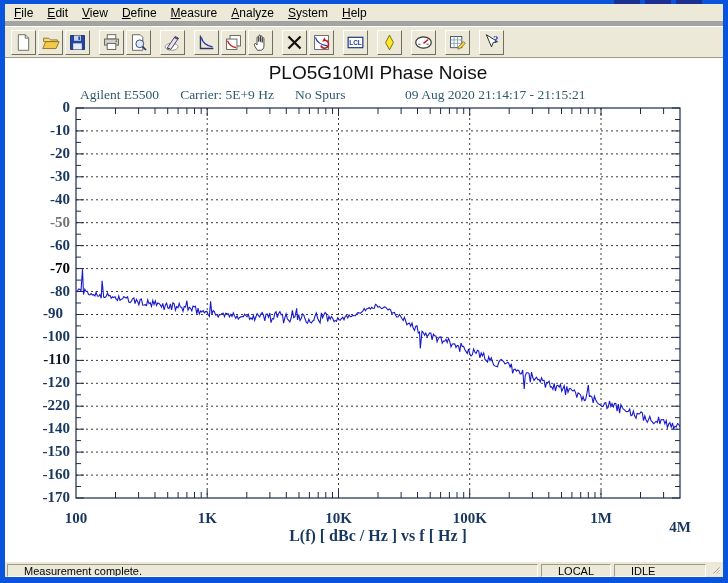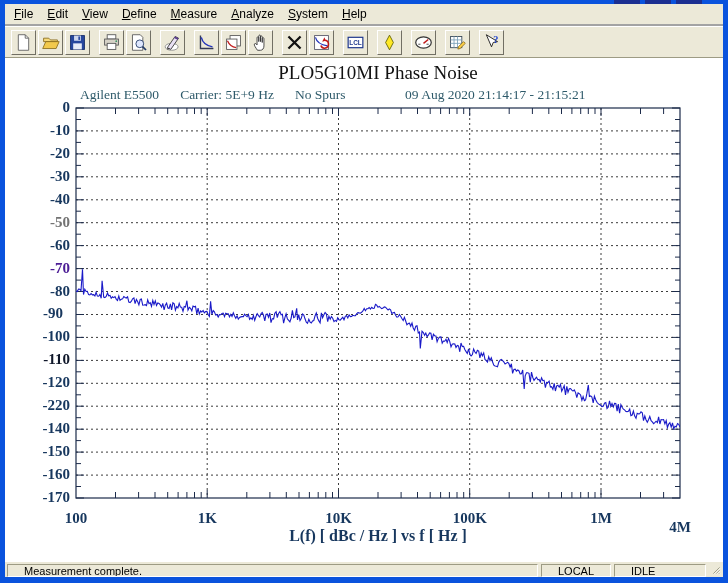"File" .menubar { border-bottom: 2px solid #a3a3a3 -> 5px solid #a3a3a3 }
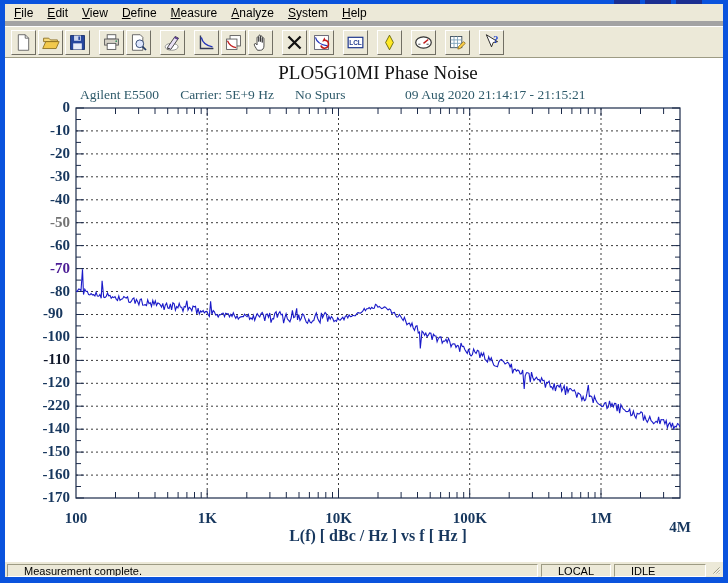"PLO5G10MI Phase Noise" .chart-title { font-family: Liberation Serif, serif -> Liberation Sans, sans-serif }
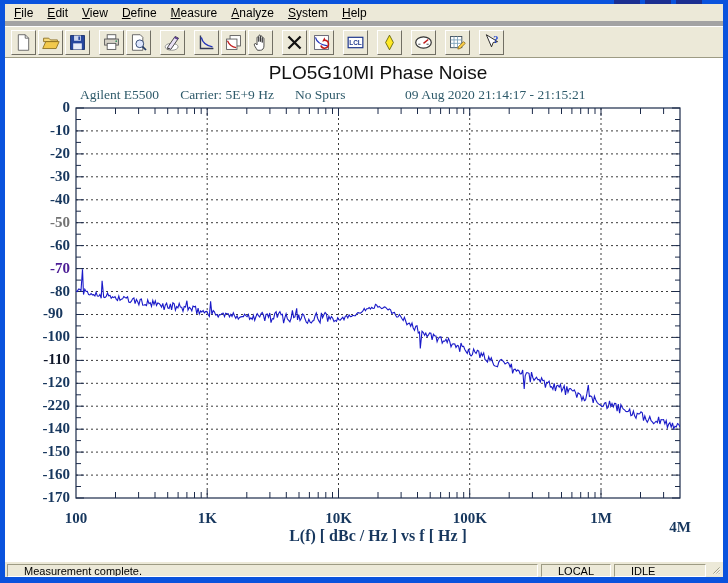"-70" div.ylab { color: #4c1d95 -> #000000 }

* * *

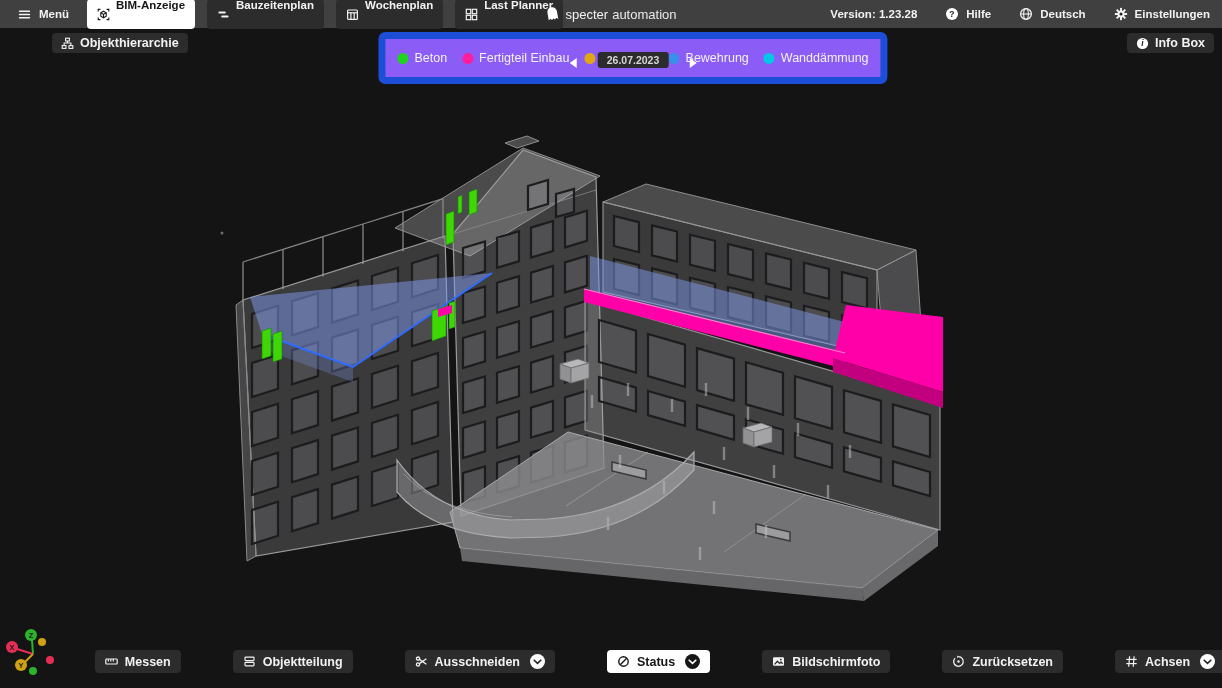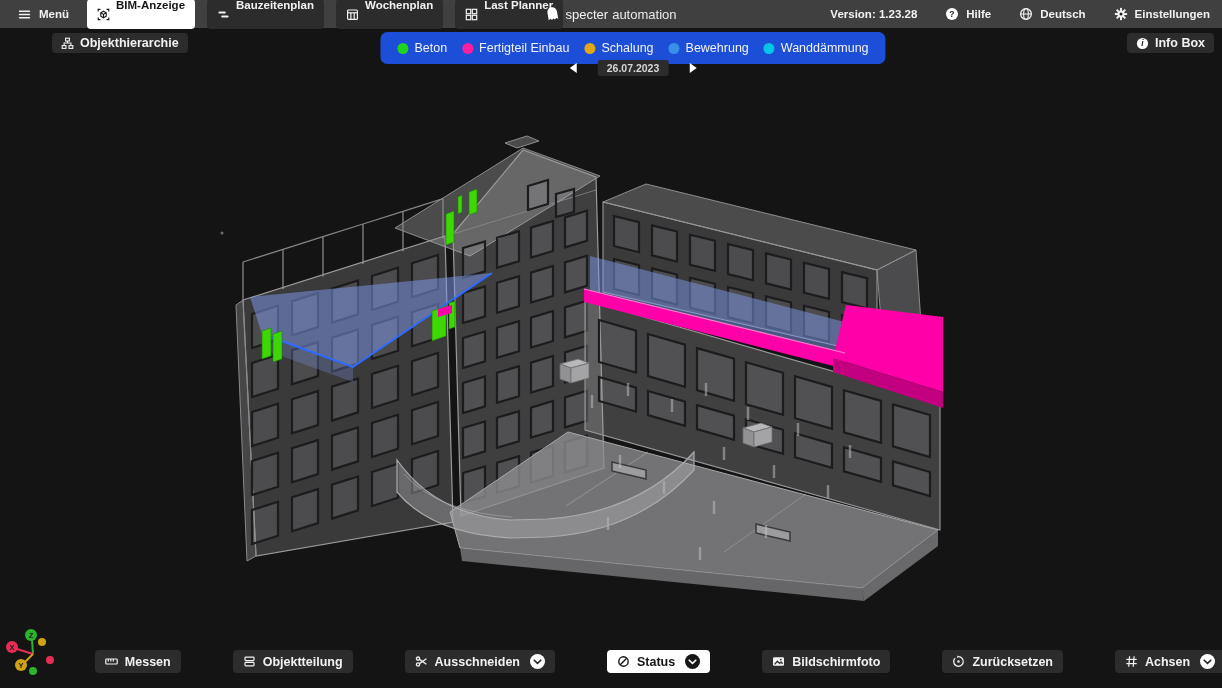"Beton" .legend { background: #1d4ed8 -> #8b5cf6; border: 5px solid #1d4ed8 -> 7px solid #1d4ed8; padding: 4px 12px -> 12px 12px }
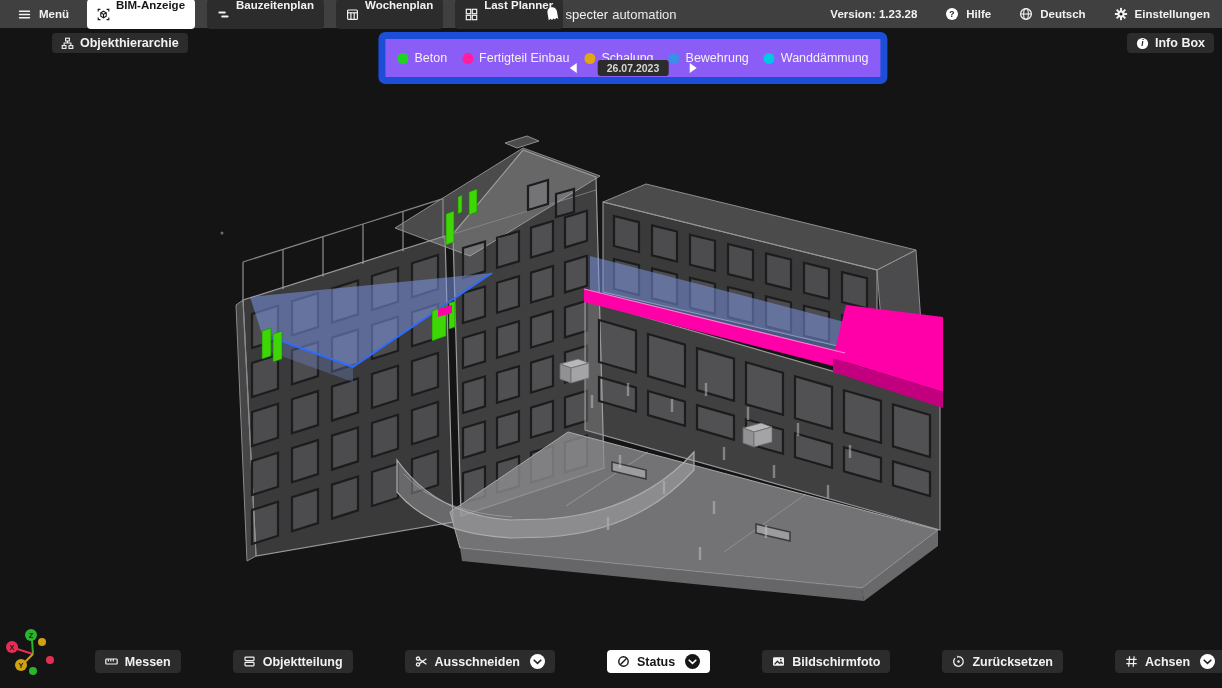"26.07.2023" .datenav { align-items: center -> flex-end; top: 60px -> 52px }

Task objective ▸ Exact copy, no pictures. Write out the lines in the entries above, starting with the line with "border-bottom: 2px solid" and going on through the line with "color: #4c1d95 ->", keeping both.

Your response ▸
"File" .menubar { border-bottom: 2px solid #a3a3a3 -> 5px solid #a3a3a3 }
"PLO5G10MI Phase Noise" .chart-title { font-family: Liberation Serif, serif -> Liberation Sans, sans-serif }
"-70" div.ylab { color: #4c1d95 -> #000000 }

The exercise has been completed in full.